→ About this exercise:
From the records below, copy each line in which the string "method" occurs.

→ Modification records:
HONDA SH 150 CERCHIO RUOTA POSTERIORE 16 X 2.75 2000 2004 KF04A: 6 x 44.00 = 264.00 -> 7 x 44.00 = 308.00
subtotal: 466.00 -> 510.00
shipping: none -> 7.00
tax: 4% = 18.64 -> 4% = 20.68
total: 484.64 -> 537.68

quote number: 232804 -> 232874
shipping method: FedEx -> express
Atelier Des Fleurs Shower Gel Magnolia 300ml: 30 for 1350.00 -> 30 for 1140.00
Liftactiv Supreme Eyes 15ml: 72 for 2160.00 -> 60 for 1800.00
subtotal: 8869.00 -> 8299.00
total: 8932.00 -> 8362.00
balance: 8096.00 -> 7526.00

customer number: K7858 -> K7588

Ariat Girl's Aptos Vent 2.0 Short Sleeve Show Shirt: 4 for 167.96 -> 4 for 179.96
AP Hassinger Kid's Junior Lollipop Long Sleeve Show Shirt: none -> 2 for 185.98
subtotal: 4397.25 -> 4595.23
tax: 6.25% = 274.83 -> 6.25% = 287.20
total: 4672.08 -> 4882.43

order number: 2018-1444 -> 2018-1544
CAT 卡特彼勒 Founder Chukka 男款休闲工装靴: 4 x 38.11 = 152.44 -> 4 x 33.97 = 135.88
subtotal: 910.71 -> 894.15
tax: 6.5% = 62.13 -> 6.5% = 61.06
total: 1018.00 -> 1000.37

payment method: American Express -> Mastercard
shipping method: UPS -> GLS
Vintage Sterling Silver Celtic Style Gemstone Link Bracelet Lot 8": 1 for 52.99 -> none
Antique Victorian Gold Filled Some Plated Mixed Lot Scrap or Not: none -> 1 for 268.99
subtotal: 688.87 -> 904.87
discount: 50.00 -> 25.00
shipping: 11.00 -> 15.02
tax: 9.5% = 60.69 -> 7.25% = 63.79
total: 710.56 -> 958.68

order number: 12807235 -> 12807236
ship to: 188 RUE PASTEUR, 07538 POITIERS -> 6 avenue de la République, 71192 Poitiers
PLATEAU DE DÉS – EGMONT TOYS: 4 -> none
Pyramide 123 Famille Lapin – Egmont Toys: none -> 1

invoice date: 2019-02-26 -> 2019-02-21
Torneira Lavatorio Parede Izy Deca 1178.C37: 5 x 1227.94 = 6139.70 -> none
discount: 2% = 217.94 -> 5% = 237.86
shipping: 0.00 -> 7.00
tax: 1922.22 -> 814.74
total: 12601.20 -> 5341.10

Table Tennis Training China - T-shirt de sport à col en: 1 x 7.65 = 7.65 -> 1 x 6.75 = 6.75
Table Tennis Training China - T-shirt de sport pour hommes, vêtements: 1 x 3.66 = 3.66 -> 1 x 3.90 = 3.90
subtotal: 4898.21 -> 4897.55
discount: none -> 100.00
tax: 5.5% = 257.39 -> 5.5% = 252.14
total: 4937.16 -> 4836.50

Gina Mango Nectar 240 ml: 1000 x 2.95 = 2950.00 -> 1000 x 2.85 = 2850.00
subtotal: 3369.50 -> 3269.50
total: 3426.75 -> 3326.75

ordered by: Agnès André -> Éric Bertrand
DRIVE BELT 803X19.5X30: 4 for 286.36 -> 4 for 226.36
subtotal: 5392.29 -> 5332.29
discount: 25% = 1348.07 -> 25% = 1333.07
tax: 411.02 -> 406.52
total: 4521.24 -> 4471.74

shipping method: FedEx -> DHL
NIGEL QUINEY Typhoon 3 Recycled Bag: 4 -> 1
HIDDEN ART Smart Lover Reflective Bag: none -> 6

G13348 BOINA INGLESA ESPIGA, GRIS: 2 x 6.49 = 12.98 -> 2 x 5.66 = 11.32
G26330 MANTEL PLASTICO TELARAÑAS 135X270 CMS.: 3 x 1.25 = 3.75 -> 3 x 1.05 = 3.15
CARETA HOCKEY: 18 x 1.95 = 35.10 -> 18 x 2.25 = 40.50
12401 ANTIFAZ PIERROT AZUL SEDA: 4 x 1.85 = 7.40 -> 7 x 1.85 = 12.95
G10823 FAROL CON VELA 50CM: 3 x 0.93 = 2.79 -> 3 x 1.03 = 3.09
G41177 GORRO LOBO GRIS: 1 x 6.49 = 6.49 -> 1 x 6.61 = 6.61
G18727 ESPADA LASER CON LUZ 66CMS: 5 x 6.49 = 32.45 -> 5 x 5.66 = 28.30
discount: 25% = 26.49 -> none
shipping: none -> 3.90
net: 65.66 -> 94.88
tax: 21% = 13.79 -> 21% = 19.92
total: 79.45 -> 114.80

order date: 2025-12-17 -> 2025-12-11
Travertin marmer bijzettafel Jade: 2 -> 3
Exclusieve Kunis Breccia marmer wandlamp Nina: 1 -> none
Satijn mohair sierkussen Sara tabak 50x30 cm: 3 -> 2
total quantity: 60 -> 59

→ Completed task:
shipping method: FedEx -> express
payment method: American Express -> Mastercard
shipping method: UPS -> GLS
shipping method: FedEx -> DHL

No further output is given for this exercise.